▶ [Exercise brief]:
Return, word for word, only the lines from the one containing "options: AssembleOptions): AssembleResults" through the last line of the entries.

▶ [Data shown]:
──────────────────────────────

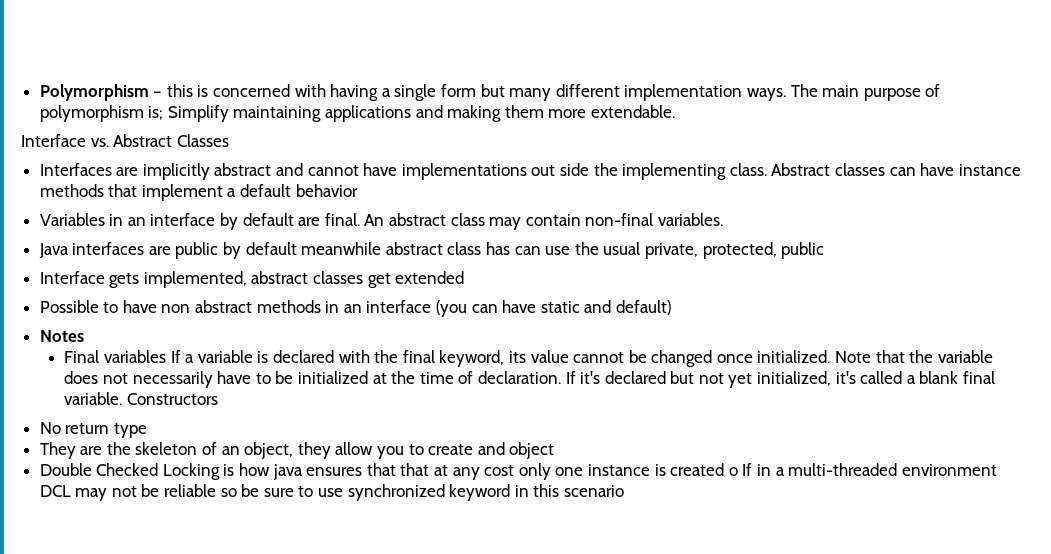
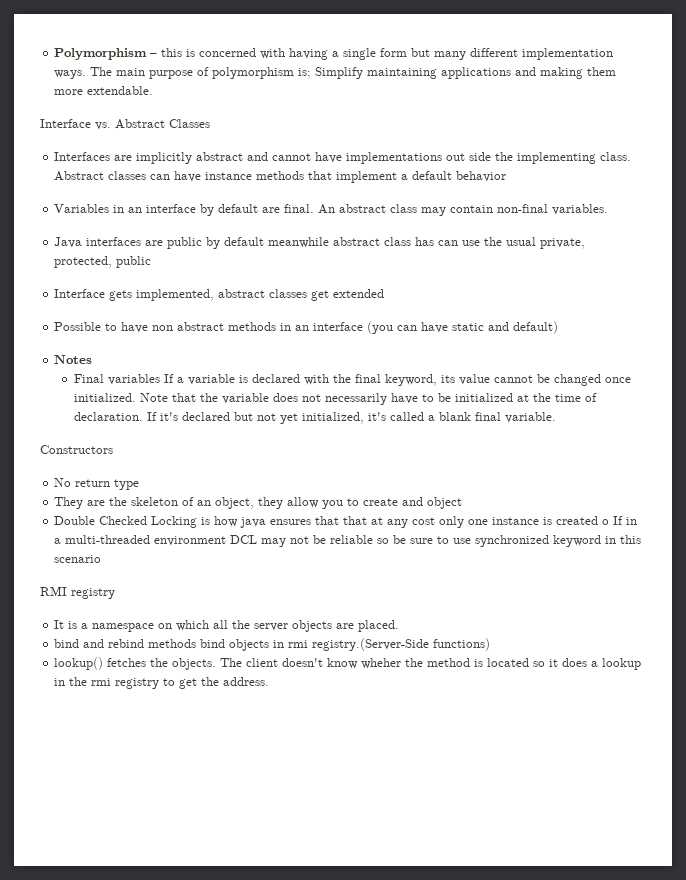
- If it's declared but not yet initialized, it's called a blank final variable. Constructors
+ If it's declared but not yet initialized, it's called a blank final variable.
+ Constructors
+ RMI registry
+ It is a namespace on which all the server objects are placed.
+ bind and rebind methods bind objects in rmi registry.(Server-Side functions)
+ lookup() fetches the objects. The client doesn't know wheher the method is located so it does a lookup in the rmi registry to get the address.

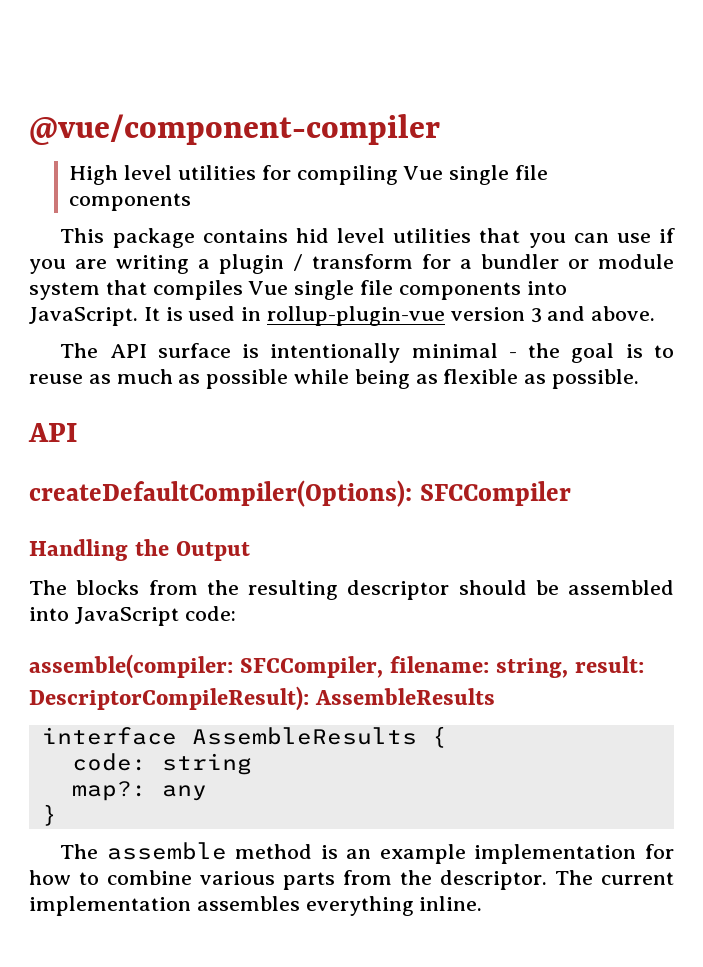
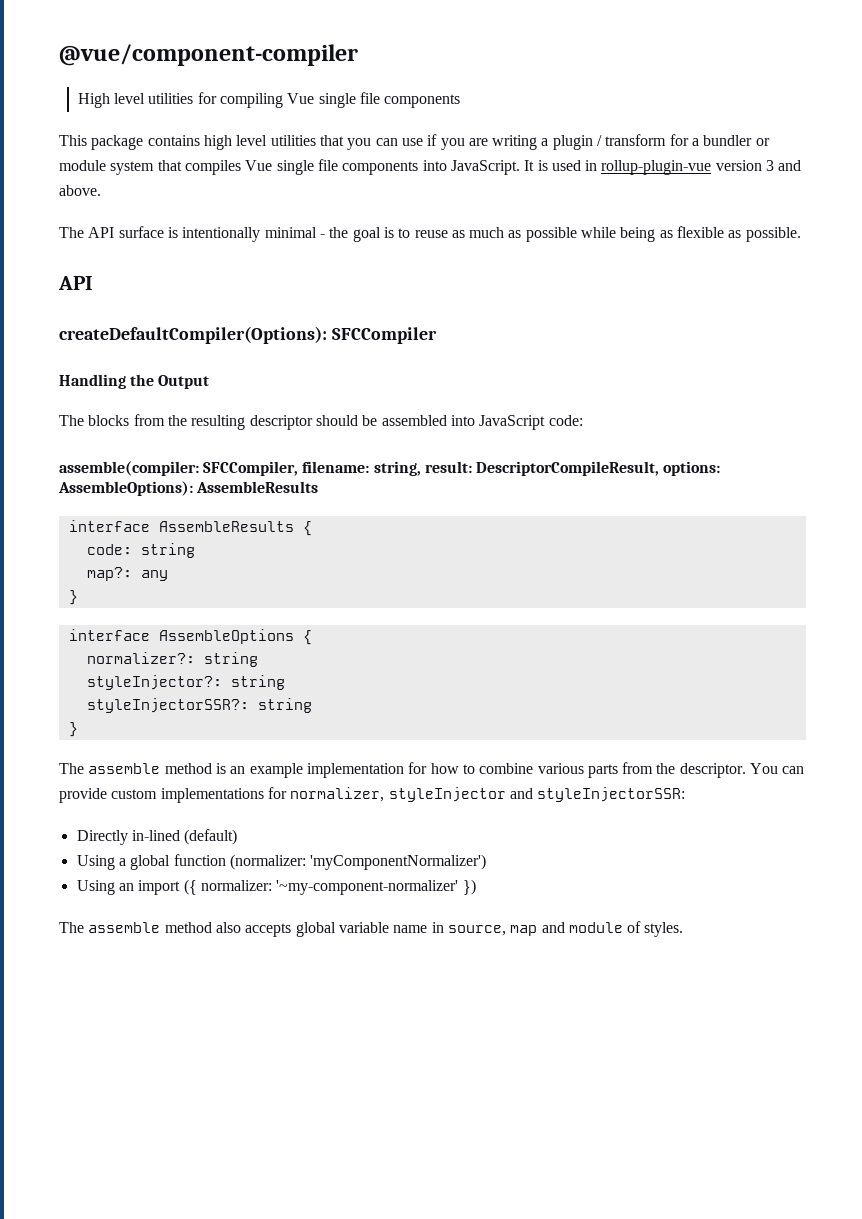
- This package contains hid level utilities that you can use if you are writing a plugin / transform for a bundler or module system that compiles Vue single file components into JavaScript.
+ This package contains high level utilities that you can use if you are writing a plugin / transform for a bundler or module system that compiles Vue single file components into JavaScript.
- assemble(compiler: SFCCompiler, filename: string, result: DescriptorCompileResult): AssembleResults
+ assemble(compiler: SFCCompiler, filename: string, result: DescriptorCompileResult, options: AssembleOptions): AssembleResults
+ interface AssembleOptions {
+ normalizer?: string
+ styleInjector?: string
+ styleInjectorSSR?: string
+ }
- The current implementation assembles everything inline.
+ You can provide custom implementations for normalizer, styleInjector and styleInjectorSSR:
+ Directly in-lined (default)
+ Using a global function (normalizer: 'myComponentNormalizer')
+ Using an import ({ normalizer: '~my-component-normalizer' })
+ The assemble method also accepts global variable name in source, map and module of styles.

──────────────────────────────

▶ [Response to this task]:
+ assemble(compiler: SFCCompiler, filename: string, result: DescriptorCompileResult, options: AssembleOptions): AssembleResults
+ interface AssembleOptions {
+ normalizer?: string
+ styleInjector?: string
+ styleInjectorSSR?: string
+ }
- The current implementation assembles everything inline.
+ You can provide custom implementations for normalizer, styleInjector and styleInjectorSSR:
+ Directly in-lined (default)
+ Using a global function (normalizer: 'myComponentNormalizer')
+ Using an import ({ normalizer: '~my-component-normalizer' })
+ The assemble method also accepts global variable name in source, map and module of styles.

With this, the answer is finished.